Сонное непроговариваемое пространство просыпалось в башмачкинской зас-панности и недоговоренности. Они соседствовали и осуществлялись друг в друге, мир Башмачкина и он сам. Мир Башмачкина, его замкнутое убогое пространство его жизни, смешило и пугало своей утрированностью, искусностью нищеты. Крошечные ящички, дверки подчинялись Акакию Акакиевичу. Стоило притопнуть ногой в нужном месте – и нужная дверка открывалась. Большой сундук и маленький сундучок, конторка, свечи… В этой привычной, уже автоматической повторяемости замыкался Башмачкинский мир. И замыкал его самого. Вещи, окружавшие его, обжитые, родные и уютные, враждебно или равнодушно притихали, когда их отчаявшемуся хозяину, необходима была помощь. Хотя молчали они всегда. Это Башмачкин вдыхал в них какое-то подобие жизни своим невразумительным нескладным бормотанием. Он разговаривал с ними, наговаривал про них, проговаривал и их, и себя. Баш-мачкин бормочет, будто молится. Но обращается не к богу, а к вещам, к именам их.
Вот он сидит на работе, горбясь над очередной бумагой, и вдруг перышко. Он дует на него, радостно улыбаясь, точно приветствуя старого знакомого. Его жизнь улыбается ему в эти минуты. Большую же часть жизни Башмачкин в полубормот-ном-полубобморочном состоянии отсутствия себя от себя. Да, он работает, переписывает бумаги, общается, переживает. И словно пелена наброшена на размеренно дремотное течение его дней.
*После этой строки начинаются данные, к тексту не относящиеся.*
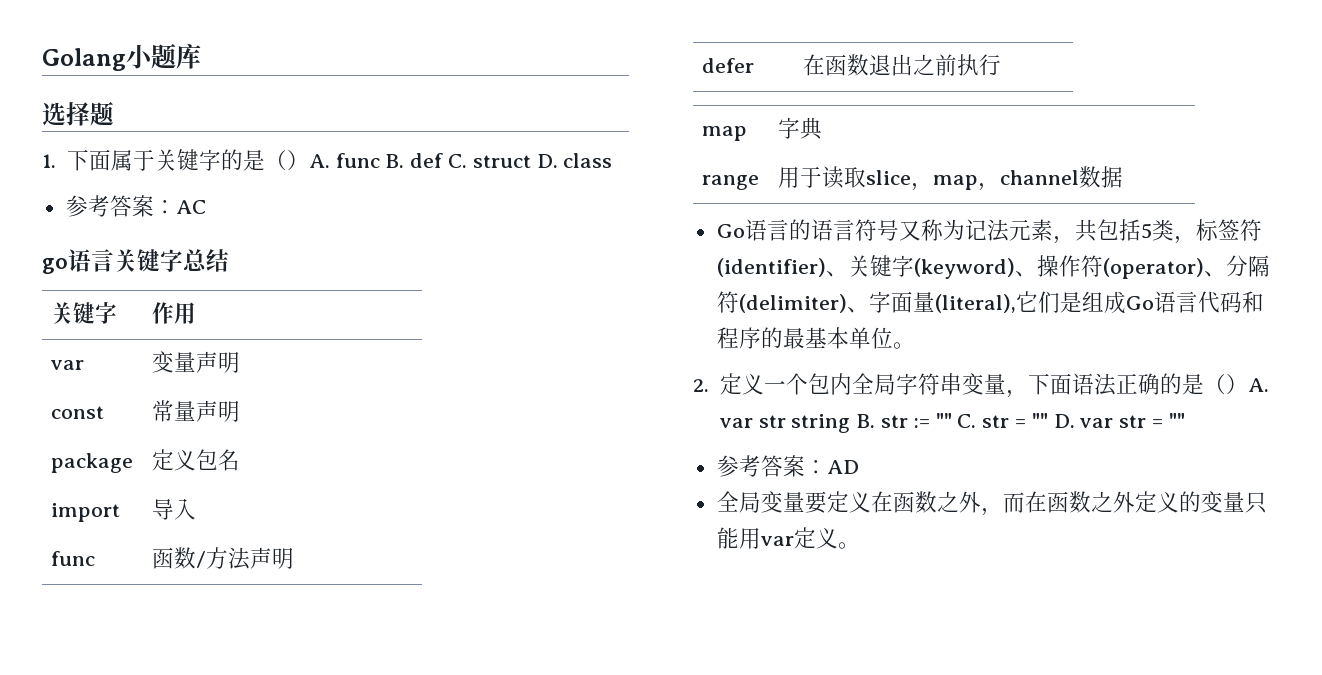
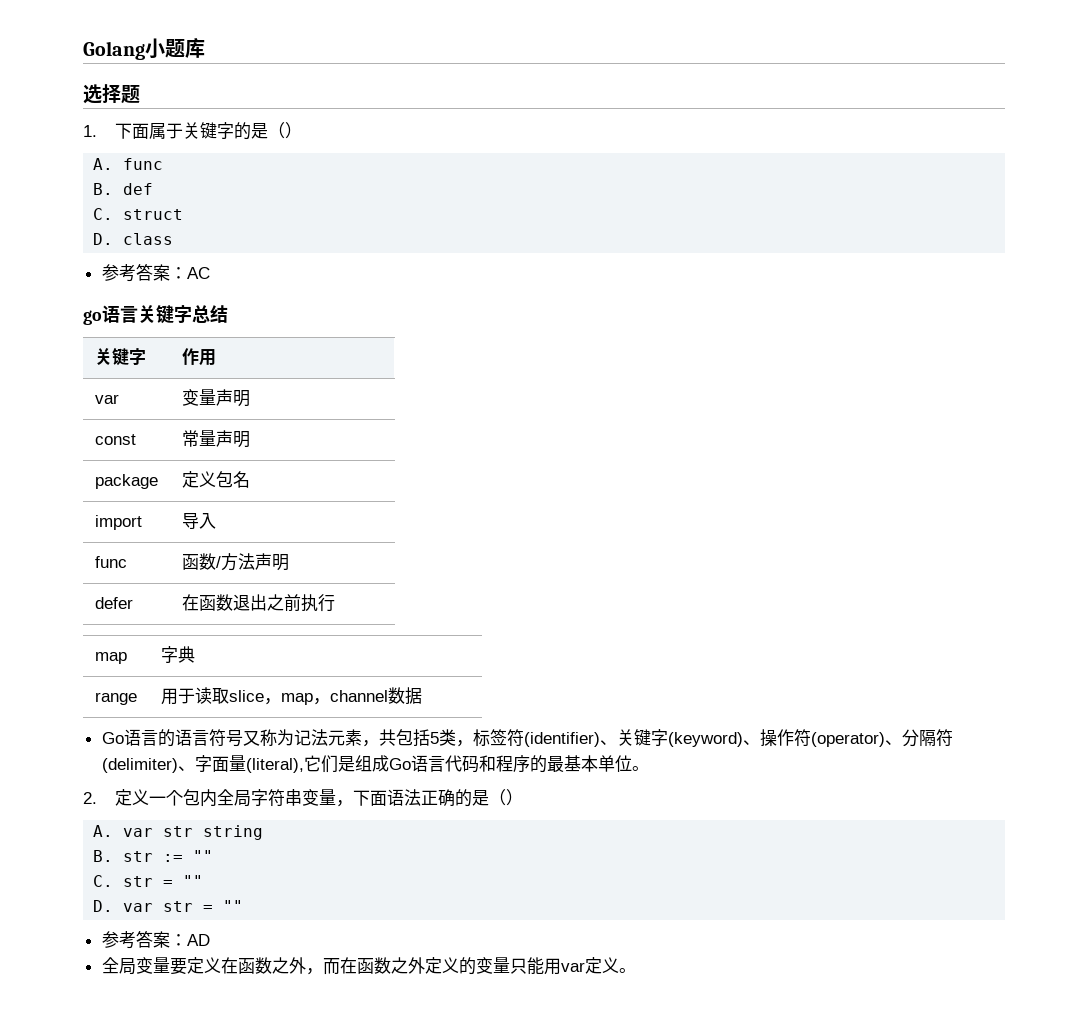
(309, 160) none -> (303, 130) //
(380, 160) none -> (164, 164) //
(444, 160) none -> (154, 189) //
(531, 161) none -> (184, 214) //
(1248, 384) none -> (524, 797) //
(851, 423) none -> (264, 832) //
(952, 420) none -> (214, 856) //
(1048, 420) none -> (204, 881) //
Словно вот-вот взорвется, вырвется, решится. Нет, снова комната-сундук, где он засыпает за ночной перепиской. Снова рабочее место-шкаф. Где сгорбленный в неудобной позе он влачит свои бесконечные дни. Невнятное, глухое, непередаваемое животное житие, пустота, беспробудность. И одиночество, одиночество, одиночество.
Но все это привычное убожество вдруг мгновением открылось ему, смутило его, оттолкнуло. В его дом вошла… Нет, … явилась шинель, мантия, барыня. Легкая, белая, неотсюда. И как дул Башмачкин на перья, следя, счастливый, за их полетом, так же кружило и это белое перо шинели, подхватив Башмачкина, кружа его в неповторимо счастливом ритме его сбывшейся мечты. И все восхищало и пугало своей отчаянной удалью. Обреченностью, его заносило на такую ликующую высоту вдохновения, что жизни, живой жизни, не оставалось. Срыв был неизбежен.
Проснувшаяся жизнь зло подшутила. Пробуждение проколобродило манящим беспечным гонором, закружило и заморозило холодом одиночества.
Отодвигалась черная занавеска, словно наконец-то выпуская Башмачкина из душного пространства его ежедневных обязанностей и привычек. Огромные серые глыбы шинелей, одна, другая, третья… И Башмачкин уже, как равный, в белоснежной своей красавице. Его гордость, гонор, боль, почти истерика оставляли бесстрастным этот зазанавесочный мир. И сразу чувствовалось, что и шинель-то чужая им, и не место ей здесь, и не быть ей здесь. Игра цветовых и эмоциональных контрастов. Острая несочетаемость и фатальная расторжимость миров.